By analyzing existing cross correlation between Berkeley Energia Limited and Faes Farma SA, you can compare the effects of market volatilities on Berkeley Energia and Faes Farma and check how they will diversify away market risk if combined in the same portfolio for a given time horizon. You can also utilize pair trading strategies of matching a long position in Berkeley Energia with a short position of Faes Farma. Check out your portfolio center. Please also check ongoing floating volatility patterns of Berkeley Energia and Faes Farma.

Diversification Opportunities for Berkeley Energia and Faes Farma

0.08
  Correlation Coefficient

Significant diversification

The 3 months correlation between Berkeley and Faes is 0.08. Overlapping area represents the amount of risk that can be diversified away by holding Berkeley Energia Limited and Faes Farma SA in the same portfolio, assuming nothing else is changed. The correlation between historical prices or returns on Faes Farma SA and Berkeley Energia is a relative statistical measure of the degree to which these equity instruments tend to move together. The correlation coefficient measures the extent to which returns on Berkeley Energia Limited are associated (or correlated) with Faes Farma. Values of the correlation coefficient range from -1 to +1, where. The correlation of zero (0) is possible when the price movement of Faes Farma SA has no effect on the direction of Berkeley Energia i.e., Berkeley Energia and Faes Farma go up and down completely randomly.

Pair Corralation between Berkeley Energia and Faes Farma

Assuming the 90 days trading horizon Berkeley Energia is expected to generate 1.65 times less return on investment than Faes Farma.
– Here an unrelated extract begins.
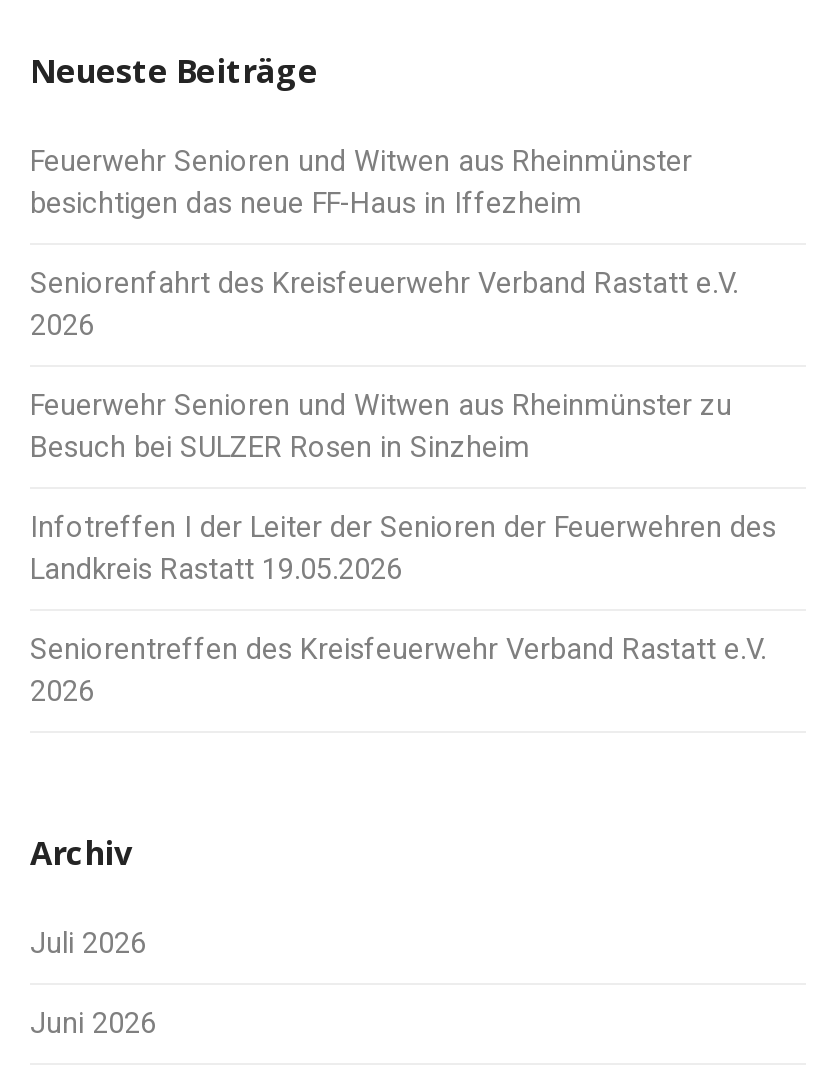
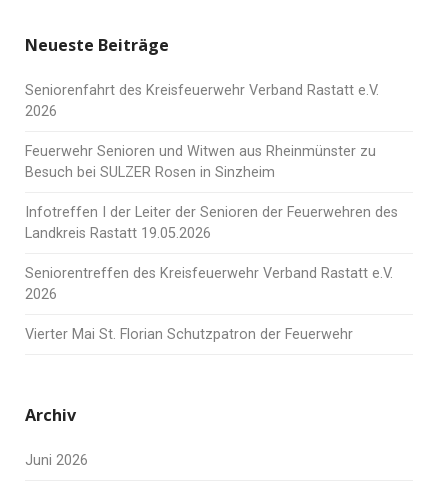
[30,145,692,221] Feuerwehr Senioren und Witwen aus Rheinmünster | besichtigen das neue FF-Haus in Iffezheim -> none
none -> [25,326,353,343] Vierter Mai St. Florian Schutzpatron der Feuerwehr
[30,927,146,961] Juli 2026 -> none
In addition to that, Berkeley Energia is 1.5 times more volatile than Faes Farma SA. It trades about 0.01 of its total potential returns per unit of risk. Faes Farma SA is currently generating about 0.02 per unit of volatility. If you would invest  349.00  in Faes Farma SA on October 7, 2024 and sell it today you would earn a total of  1.00  from holding Faes Farma SA or generate 0.29% return on investment over 90 days.
Time Period3 Months [change]
DirectionMoves Together 
StrengthInsignificant
Accuracy100.0%
ValuesDaily Returns

Berkeley Energia Limited  vs.  Faes Farma SA

 Performance 
       Timeline  
Berkeley Energia 

Risk-Adjusted Performance

3 of 100

 
Weak
 
Strong
Insignificant
Compared to the overall equity markets, risk-adjusted returns on investments in Berkeley Energia Limited are ranked lower than 3 (%) of all global equities and portfolios over the last 90 days. In spite of rather unfluctuating basic indicators, Berkeley Energia may actually be approaching a critical reversion point that can send shares even higher in February 2025.
Faes Farma SA 

Risk-Adjusted Performance

0 of 100

 
Weak
 
Strong
Very Weak
Over the last 90 days Faes Farma SA has generated negative risk-adjusted returns adding no value to investors with long positions. In spite of rather sound technical and fundamental indicators, Faes Farma is not utilizing all of its potentials. The latest stock price tumult, may contribute to shorter-term losses for the shareholders.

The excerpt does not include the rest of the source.